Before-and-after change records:
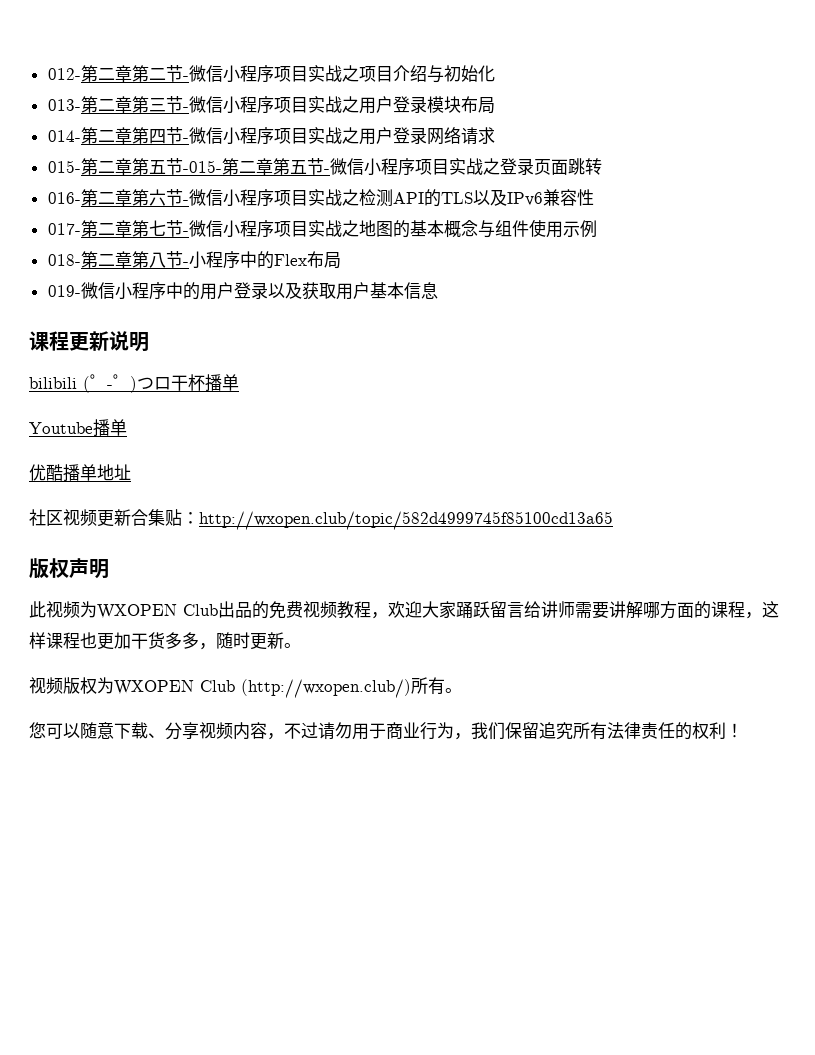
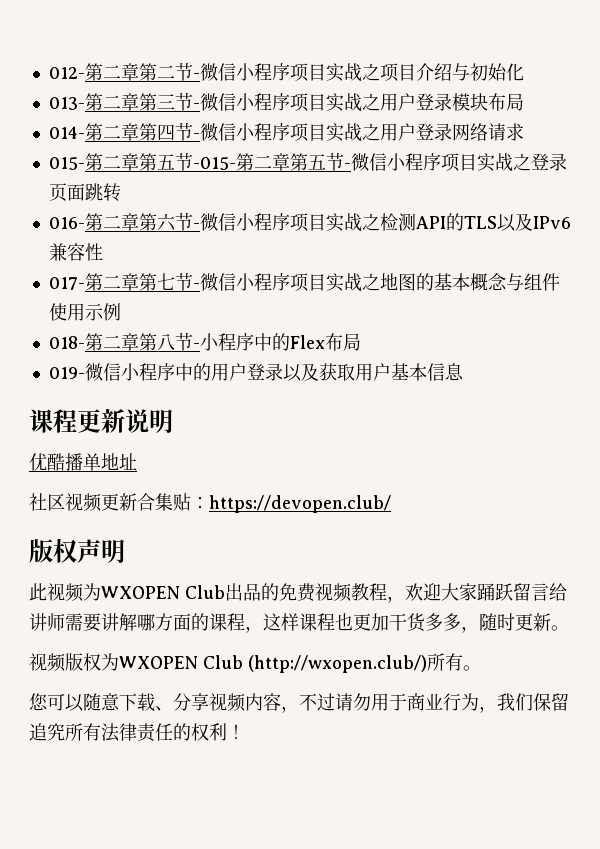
[29,374,239,393] [29,419,127,437] // bilibili (゜-゜)つロ干杯播单 // Youtube播单 -> (173, 421) none
[199,511,613,530] http://wxopen.club/topic/582d4999745f85100cd13a65 -> [209,495,391,513] https://devopen.club/

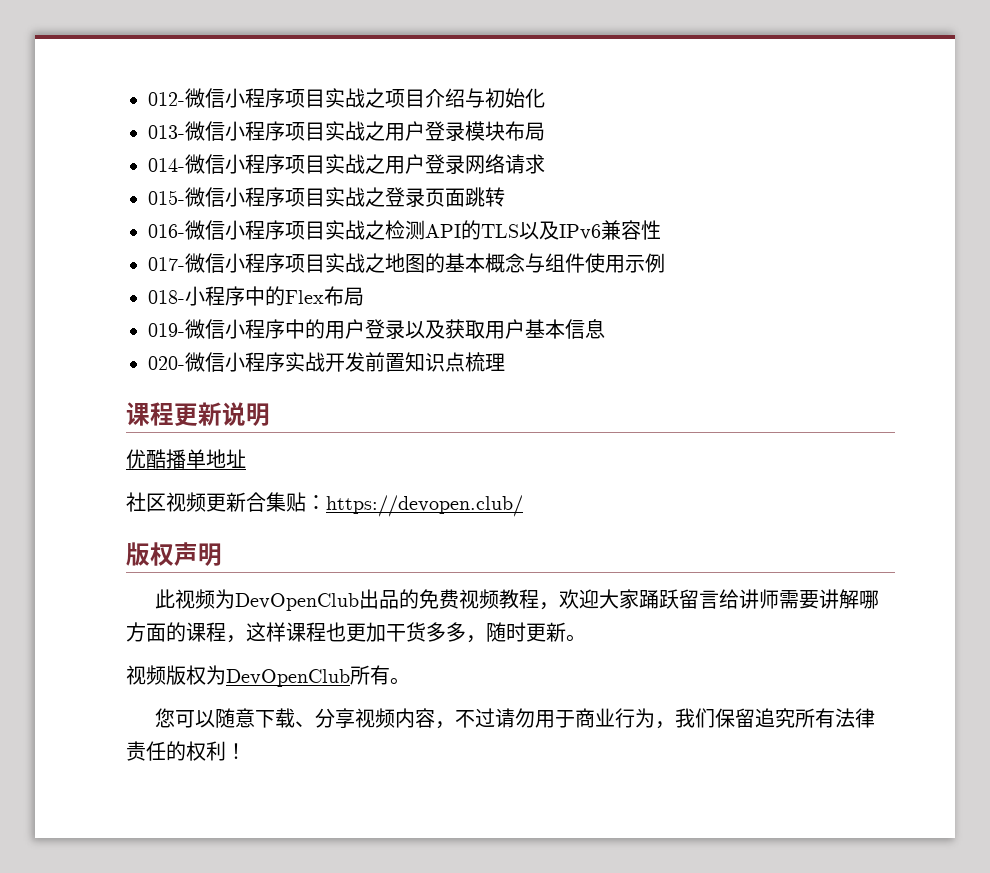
[84,63,200,81] 第二章第二节- -> (185, 99) none
[84,93,200,111] 第二章第三节- -> (185, 132) none
[84,123,200,141] 第二章第四节- -> (185, 165) none
[84,153,351,171] 第二章第五节-015-第二章第五节- -> (185, 197) none
[84,213,200,231] 第二章第六节- -> (185, 231) none
[84,273,200,291] 第二章第七节- -> (185, 264) none
[84,333,200,351] 第二章第八节- -> (185, 297) none
(464, 372) none -> [148,352,505,372] // 020-微信小程序实战开发前置知识点梳理
[101,585,225,599] WXOPEN Club -> [235,593,360,611] DevOpenClub
[119,655,427,673] WXOPEN Club (http://wxopen.club/) -> [226,669,350,687] DevOpenClub

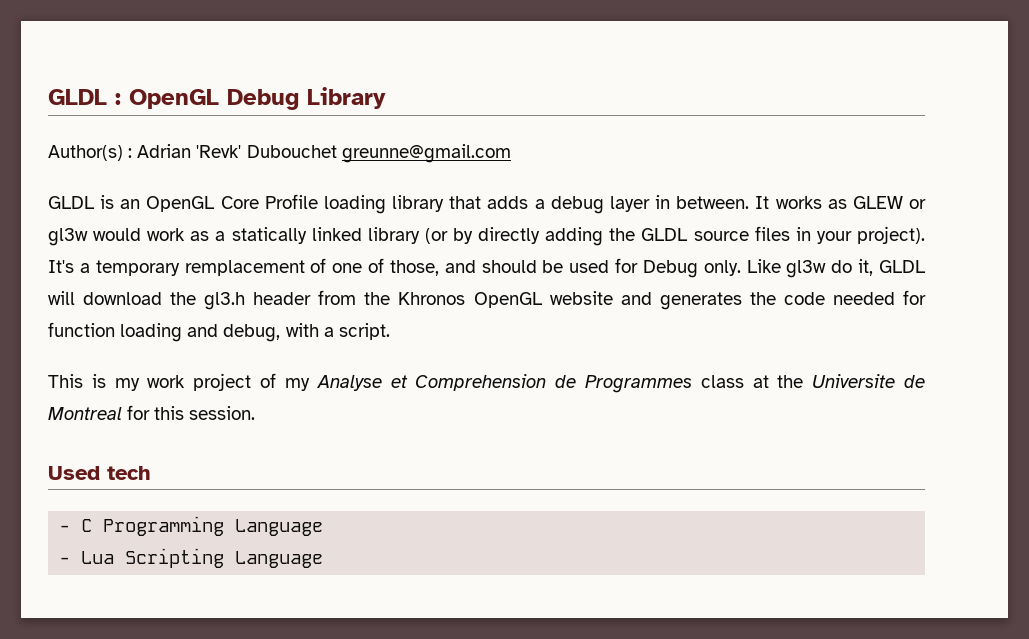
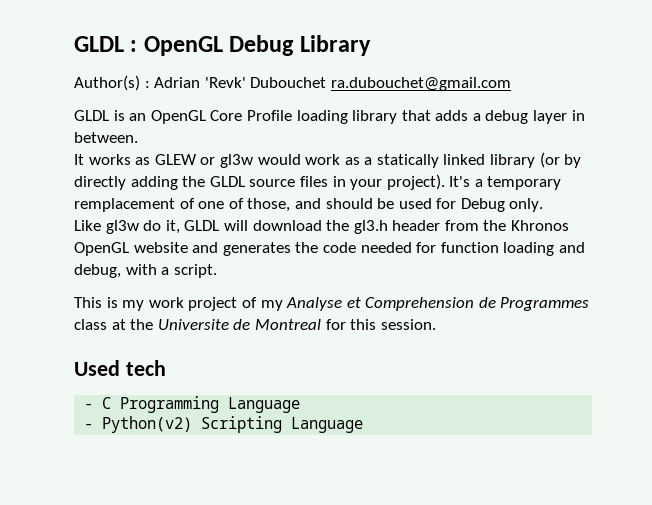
[341,144,511,163] greunne@gmail.com -> [330,77,511,91] ra.dubouchet@gmail.com
(750, 202) none -> (138, 137) //
(741, 268) none -> (544, 205) //
[81,551,115,564] Lua -> [102,416,193,433] Python(v2)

• [Problem to work on]:
Out of the preceding entries, pull each line that contains the word "DevOpenClub".

• [The answer]:
[101,585,225,599] WXOPEN Club -> [235,593,360,611] DevOpenClub
[119,655,427,673] WXOPEN Club (http://wxopen.club/) -> [226,669,350,687] DevOpenClub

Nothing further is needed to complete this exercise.